Schank's machine can answer similar questions.
>SEARLE:
>To do this, they have a -representation" of the sort of information that human
>beings have about restaurants, which enables them to answer such questions
>as those above, given these sorts of stories.
Godfrey:
I do not think that the computer necessarily has to understand the
story to be able to answer questions about it. The rules about how
humans would react to situations would have to be coded into the
computer. The computer does not understand what has happened, but
searches for the best fit in its list of rules to this situation and
given the response. If it were coded differently, it would have given
the wrong answer and so, appear not to understand. A Simple data input
error should not mean the difference between understanding or not. The
rules being coded into the system are similar to a child learning by
experience. The difference being that the child can interact with its
surroundings and make its own opinion about what happens in certain
situations. Whereas the computer has to rely completely on the
information supplied to it by the programmer as gospel, and cannot make
its own opinion. It has not been grounded either and so may not
actually know what a hamburger is and what it is for it to be burnt, it
just knows people do not like burnt food. The reason humans can extract
information about what happened from the text that was not explicitly
stated, is because we can think back to our own experiences about when
we have been to restaurants. We know that if we went to a restaurant
and received a burn burger, we would not eat it. Our answer to the
question may be wrong, as we do not know that this man may have liked
burnt food, and eaten it anyway.
>SEARLE:
>The machine can literally be said to understand the story and provide the
>answers to questions,
Godfrey:
It is not necessarily understanding the story, it is probably just using
rules
of English and its knowledge base to infer facts about the story, to
understand
it fully it would need to know what a restaurant and all the other objects
in the
story actually are, eg have some sort of grounding.
>SEARLE:
>that what the machine and its program do explains the human ability to
>understand the story and answer questions about it.
Godfrey:
I do not think that this ability of a computer explains anything about
how the human mind works. Just because two machines produce the same
outcome, does not mean they work in the same way e.g. the petrol and
electric engine, both are able to power a vehicle but work in
completely different ways.
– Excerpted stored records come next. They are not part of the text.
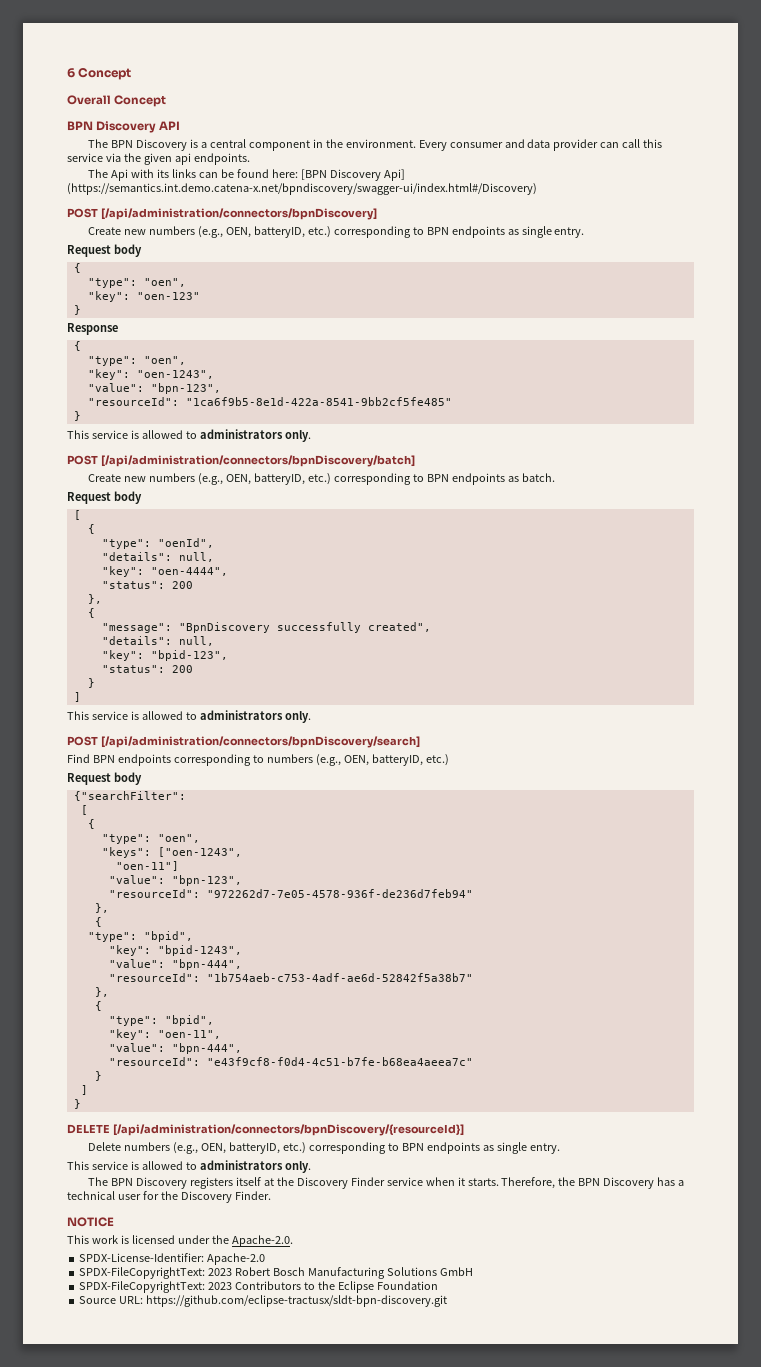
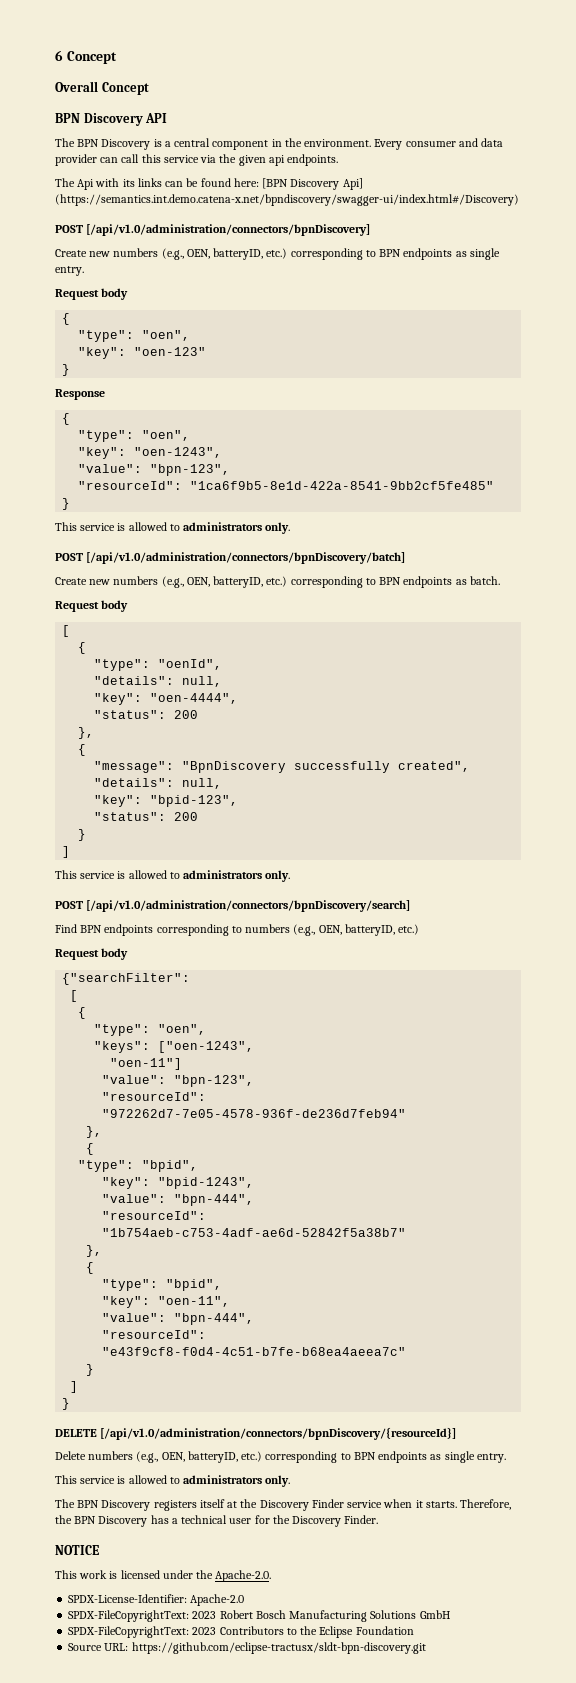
- POST [/api/administration/connectors/bpnDiscovery]
+ POST [/api/v1.0/administration/connectors/bpnDiscovery]
- POST [/api/administration/connectors/bpnDiscovery/batch]
+ POST [/api/v1.0/administration/connectors/bpnDiscovery/batch]
- POST [/api/administration/connectors/bpnDiscovery/search]
+ POST [/api/v1.0/administration/connectors/bpnDiscovery/search]
- DELETE [/api/administration/connectors/bpnDiscovery/{resourceId}]
+ DELETE [/api/v1.0/administration/connectors/bpnDiscovery/{resourceId}]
It may help us to understand ways in which
understanding could be achieved, which could lead onto us discovering
how humans understand.
Godfrey:
Searle describes a system in which he is able to actually become the
system, which is purely formal symbol manipulation and could be
interpreted as being asked questions and supplying answers. Searle
shows that even though the system is answering questions that are
indistinguishable from a fluent Chinese speaker, he knows no Chinese
and has no understanding abut what the topic is he answering questions
about. This is a very strong argument for cognition not being just
computation. The problem is that the symbols mean nothing to Searle, as
they have not been grounded.
>SEARLE:
>Suppose that I'm locked in a room and given a large batch of Chinese writing.
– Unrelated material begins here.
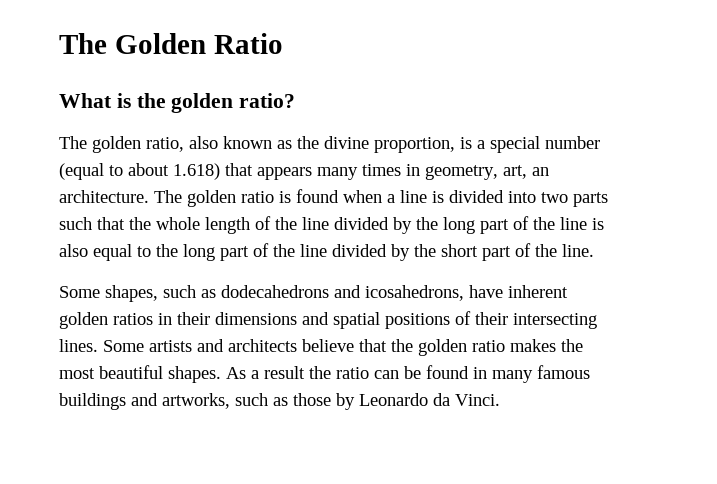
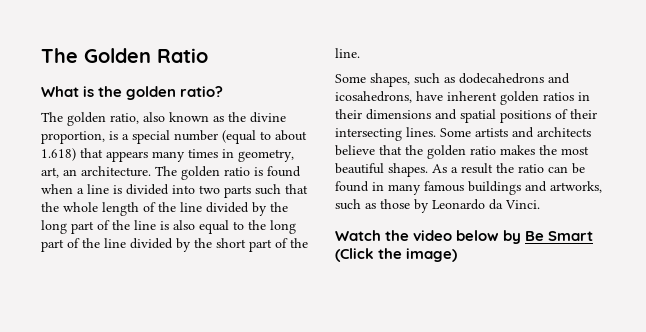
+ Watch the video below by Be Smart (Click the image)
>Now suppose further that after this first batch of Chinese writing I am given
>a second batch of Chinese script together with a set of rules for correlating
>the second batch with the first batch. Now suppose also that I am given a third
>batch of Chinese symbols together with some instructions, again in English,
>that enable me to correlate elements of this third batch with the first two
>batches, and these rules >instruct me how to give back certain Chinese symbols
>with certain sorts of shapes in >response to certain sorts of shapes given me
>in the third batch.
Godfrey:
In this example Searle has actually become the computer by executing
the programme himself. With this example Searle has come up with a
test for all implementation-independent symbol systems, as he himself
can actually become the system, and then tell us whether or not he
understood the Chinese or was simply doing meaningless symbol
manipulation. From this example it would appear that he was simply
performing meaningless symbol manipulation, proving that it is possible
for a machine (possibly T2) to interact with people in an
indistinguishable way from other humans, and still have no
understanding about what it is doing, just simply running its
programme. The flaw to this test though would be if Searl were not
aware he understood the Chinese, ie some form of unconscious
understanding. This argument relies on the fact that all understanding
is done consciously; other wise Searle would be no wiser that the
system understood by becoming the system. Unconscious understanding
may be occurring when a person sleepwalks, they understand how to walk,
and are performing the action but are unaware that they are doing it.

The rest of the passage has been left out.